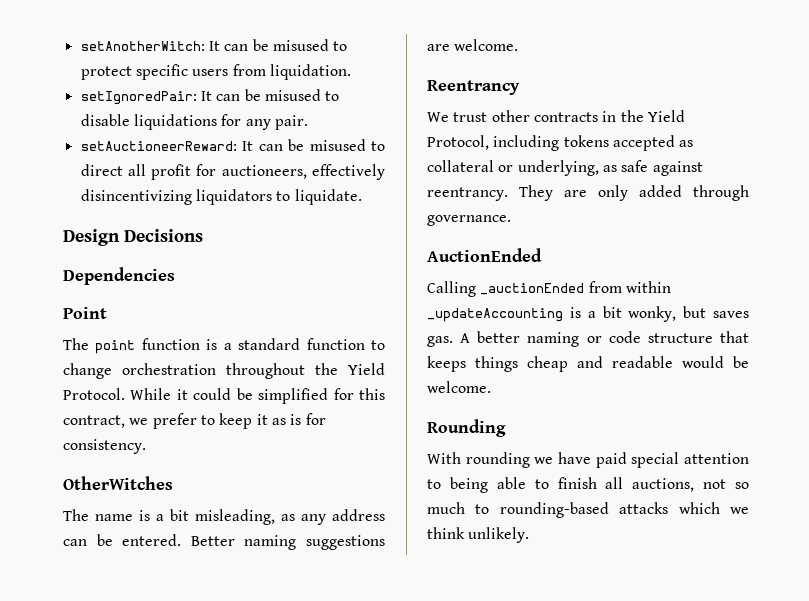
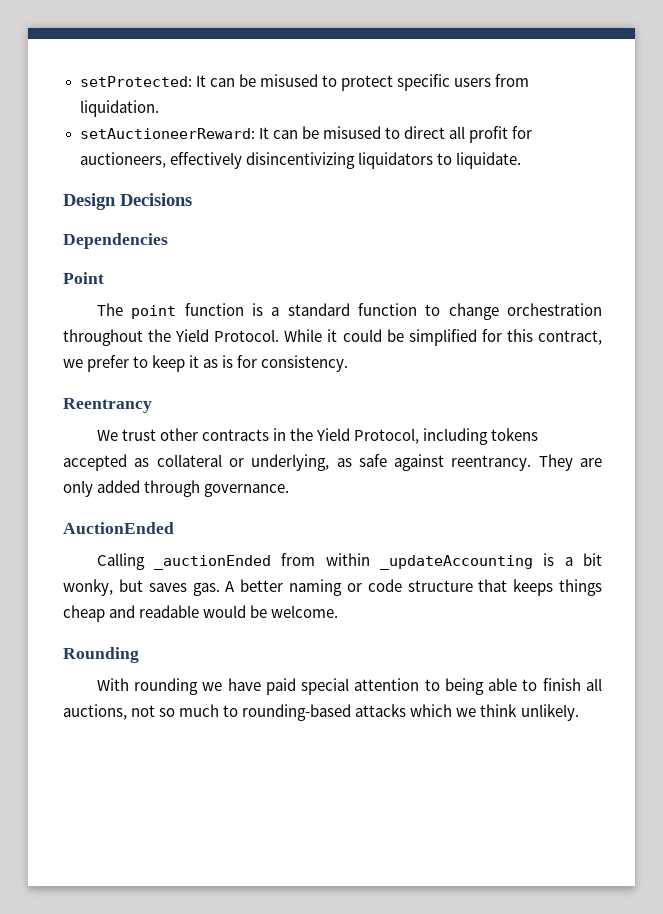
- setAnotherWitch: It can be misused to protect specific users from liquidation.
+ setProtected: It can be misused to protect specific users from liquidation.
- setIgnoredPair: It can be misused to disable liquidations for any pair.
- OtherWitches
- The name is a bit misleading, as any address can be entered. Better naming suggestions are welcome.

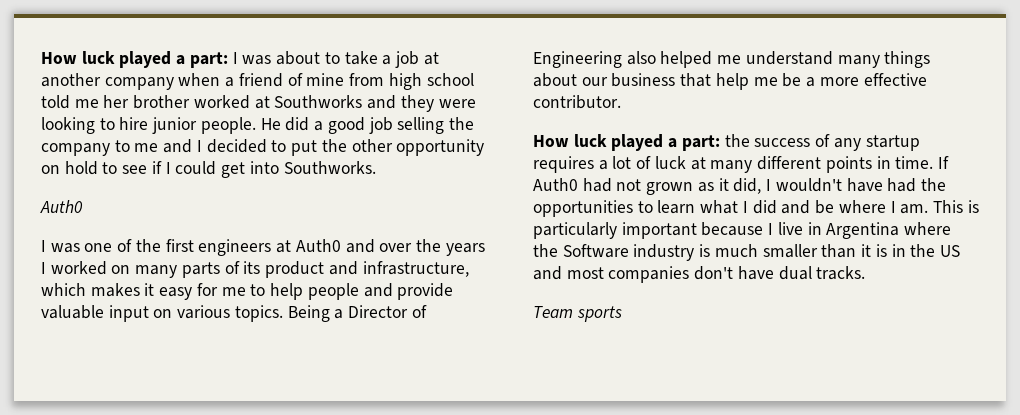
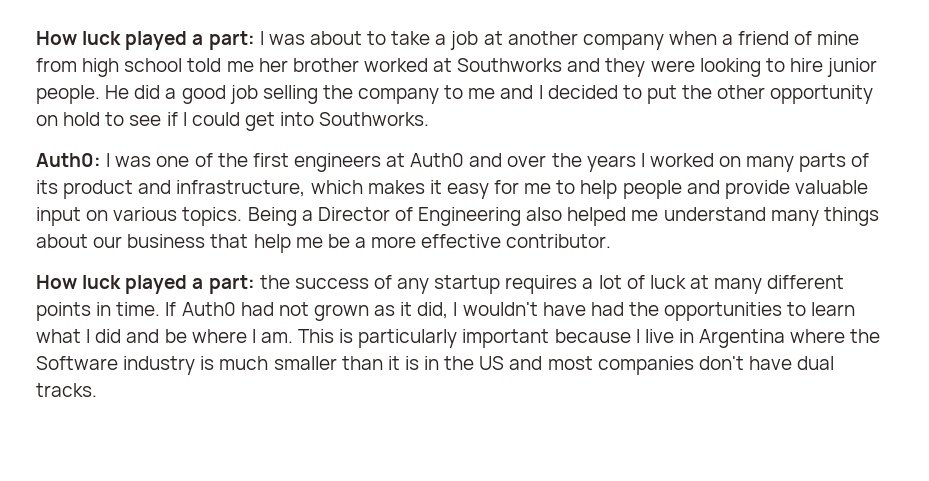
  He did a good job selling the company to me and I decided to put the other opportunity on hold to see if I could get into Southworks.
- Auth0
- I was one of the first engineers at Auth0 and over the years I worked on many parts of its product and infrastructure, which makes it easy for me to help people and provide valuable input on various topics.
+ Auth0: I was one of the first engineers at Auth0 and over the years I worked on many parts of its product and infrastructure, which makes it easy for me to help people and provide valuable input on various topics.
- Team sports

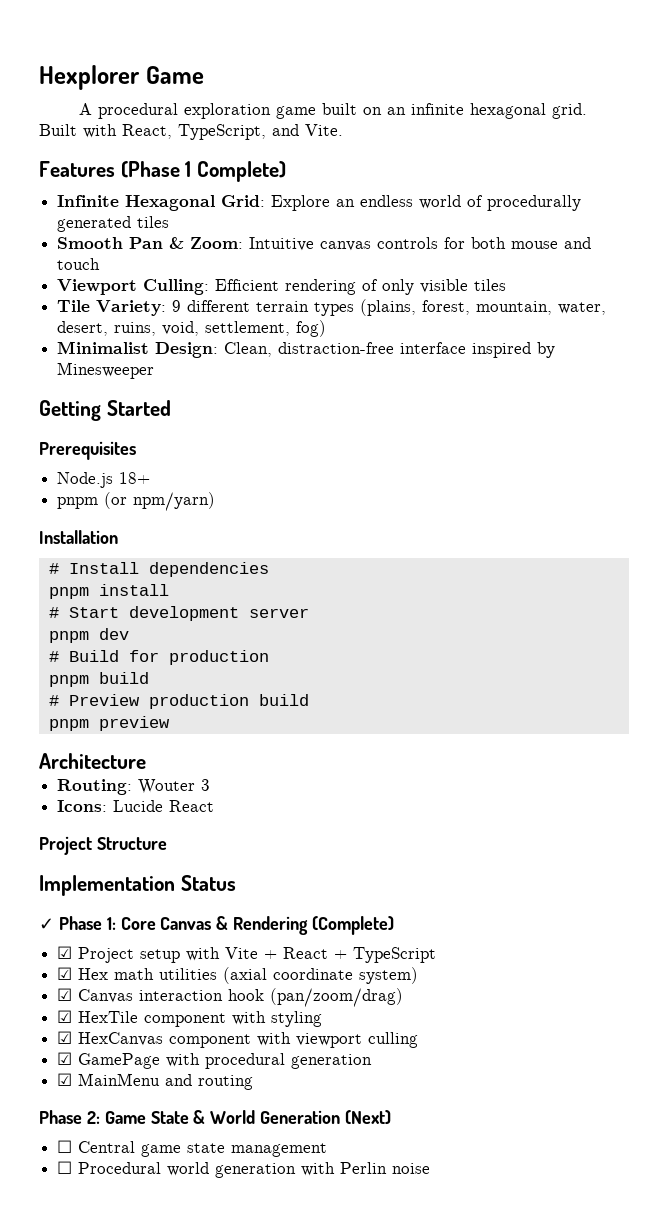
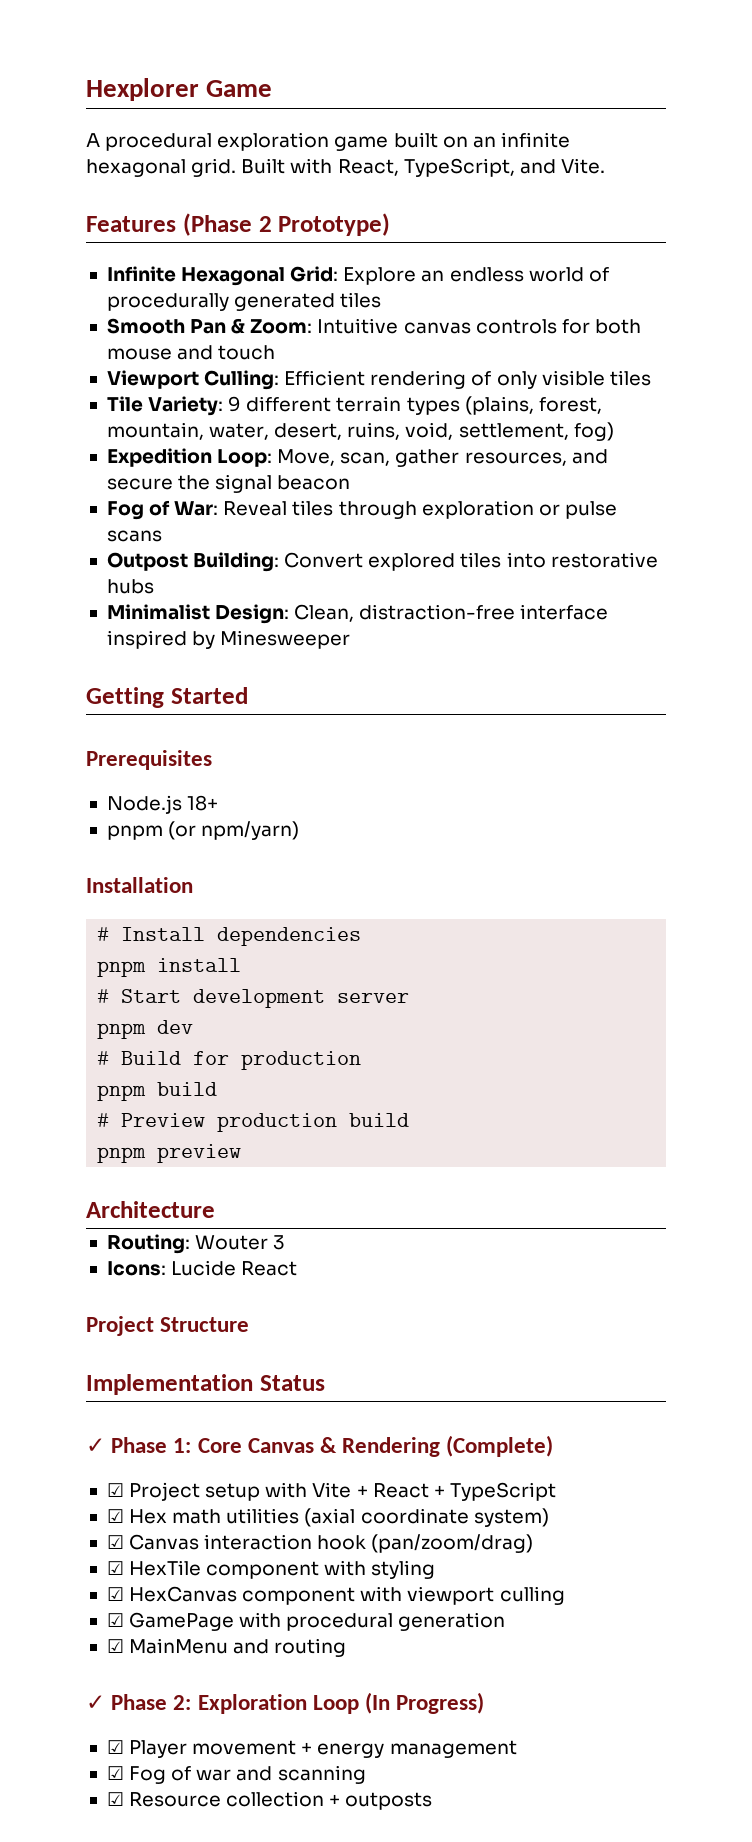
- Features (Phase 1 Complete)
+ Features (Phase 2 Prototype)
+ Expedition Loop: Move, scan, gather resources, and secure the signal beacon
+ Fog of War: Reveal tiles through exploration or pulse scans
+ Outpost Building: Convert explored tiles into restorative hubs
- Phase 2: Game State & World Generation (Next)
- ☐ Central game state management
- ☐ Procedural world generation with Perlin noise
+ ✓ Phase 2: Exploration Loop (In Progress)
+ ☑ Player movement + energy management
+ ☑ Fog of war and scanning
+ ☑ Resource collection + outposts

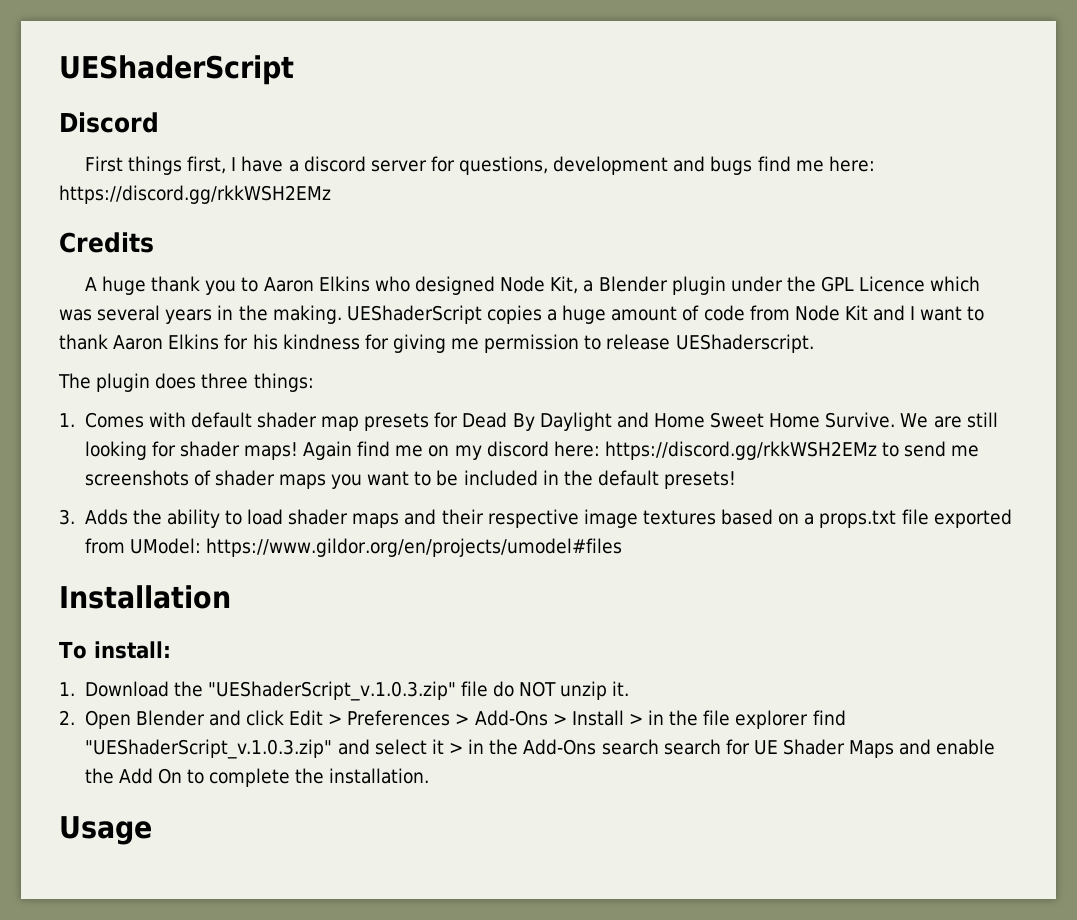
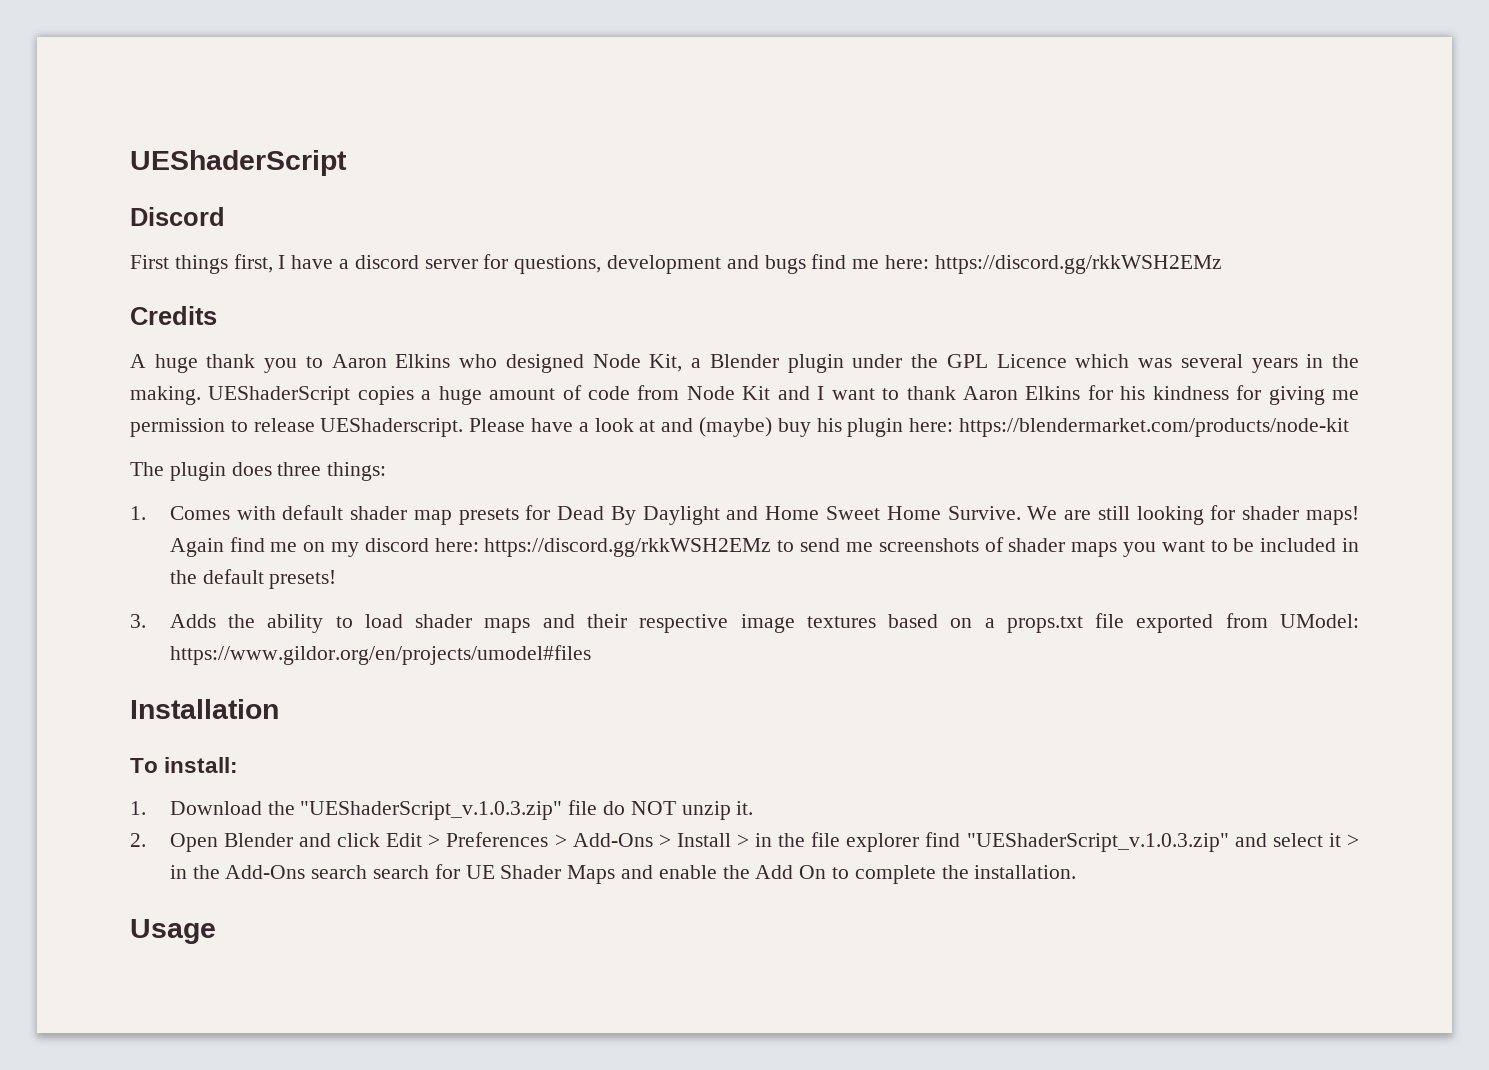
+ Please have a look at and (maybe) buy his plugin here: https://blendermarket.com/products/node-kit

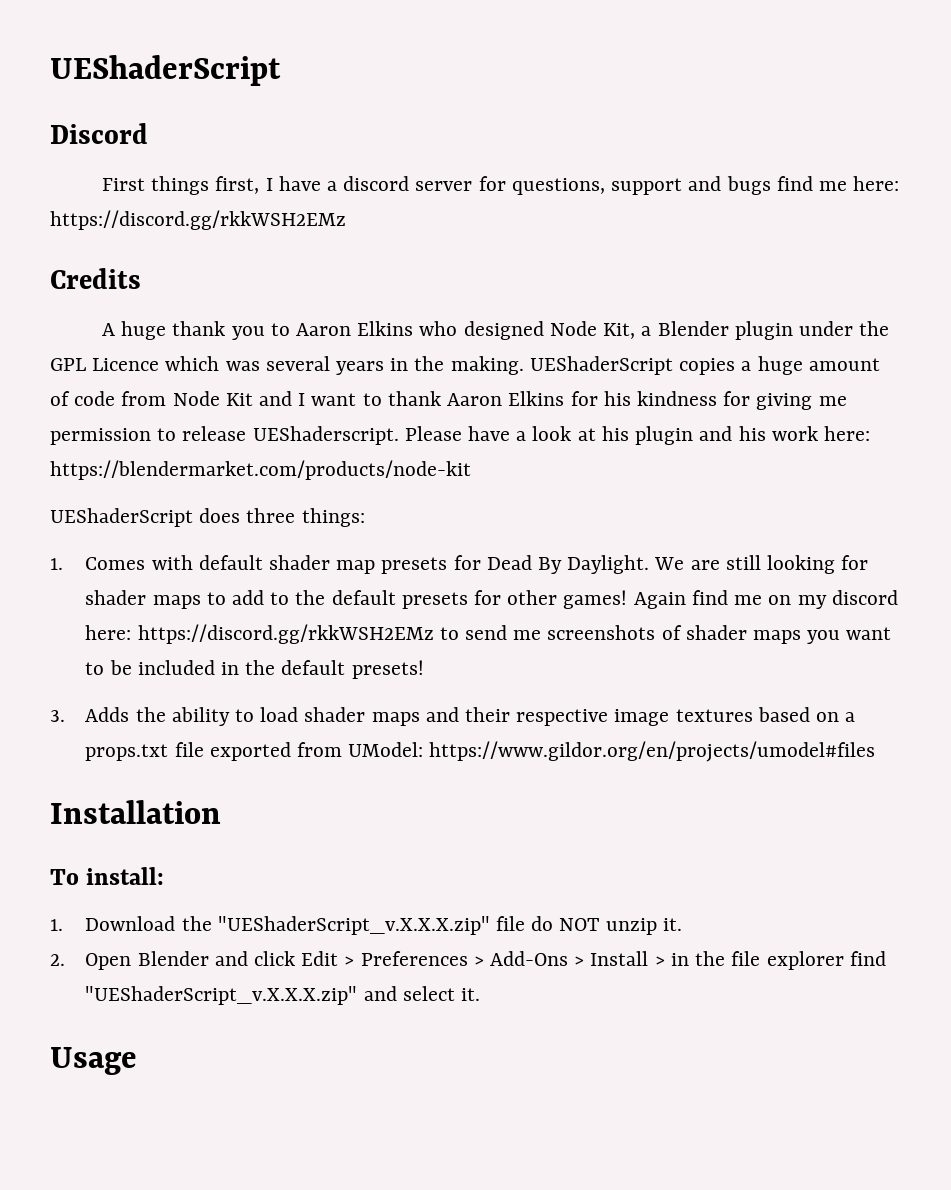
- First things first, I have a discord server for questions, development and bugs find me here: https://discord.gg/rkkWSH2EMz
+ First things first, I have a discord server for questions, support and bugs find me here: https://discord.gg/rkkWSH2EMz
- Please have a look at and (maybe) buy his plugin here: https://blendermarket.com/products/node-kit
+ Please have a look at his plugin and his work here: https://blendermarket.com/products/node-kit
- The plugin does three things:
+ UEShaderScript does three things:
- 1. Comes with default shader map presets for Dead By Daylight and Home Sweet Home Survive.
+ 1. Comes with default shader map presets for Dead By Daylight.
- We are still looking for shader maps!
+ We are still looking for shader maps to add to the default presets for other games!
- 1. Download the "UEShaderScript_v.1.0.3.zip" file do NOT unzip it.
+ 1. Download the "UEShaderScript_v.X.X.X.zip" file do NOT unzip it.
- 2. Open Blender and click Edit > Preferences > Add-Ons > Install > in the file explorer find "UEShaderScript_v.1.0.3.zip" and select it > in the Add-Ons search search for UE Shader Maps and enable the Add On to complete the installation.
+ 2. Open Blender and click Edit > Preferences > Add-Ons > Install > in the file explorer find "UEShaderScript_v.X.X.X.zip" and select it.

################

**EXERCISE DESCRIPTION:**
Nothing but the lines from the one containing "- The plugin" through the last line of the material should be returned, each exactly as written, both ends included.

**SOLUTION FOR THIS EXERCISE:**
- The plugin does three things:
+ UEShaderScript does three things:
- 1. Comes with default shader map presets for Dead By Daylight and Home Sweet Home Survive.
+ 1. Comes with default shader map presets for Dead By Daylight.
- We are still looking for shader maps!
+ We are still looking for shader maps to add to the default presets for other games!
- 1. Download the "UEShaderScript_v.1.0.3.zip" file do NOT unzip it.
+ 1. Download the "UEShaderScript_v.X.X.X.zip" file do NOT unzip it.
- 2. Open Blender and click Edit > Preferences > Add-Ons > Install > in the file explorer find "UEShaderScript_v.1.0.3.zip" and select it > in the Add-Ons search search for UE Shader Maps and enable the Add On to complete the installation.
+ 2. Open Blender and click Edit > Preferences > Add-Ons > Install > in the file explorer find "UEShaderScript_v.X.X.X.zip" and select it.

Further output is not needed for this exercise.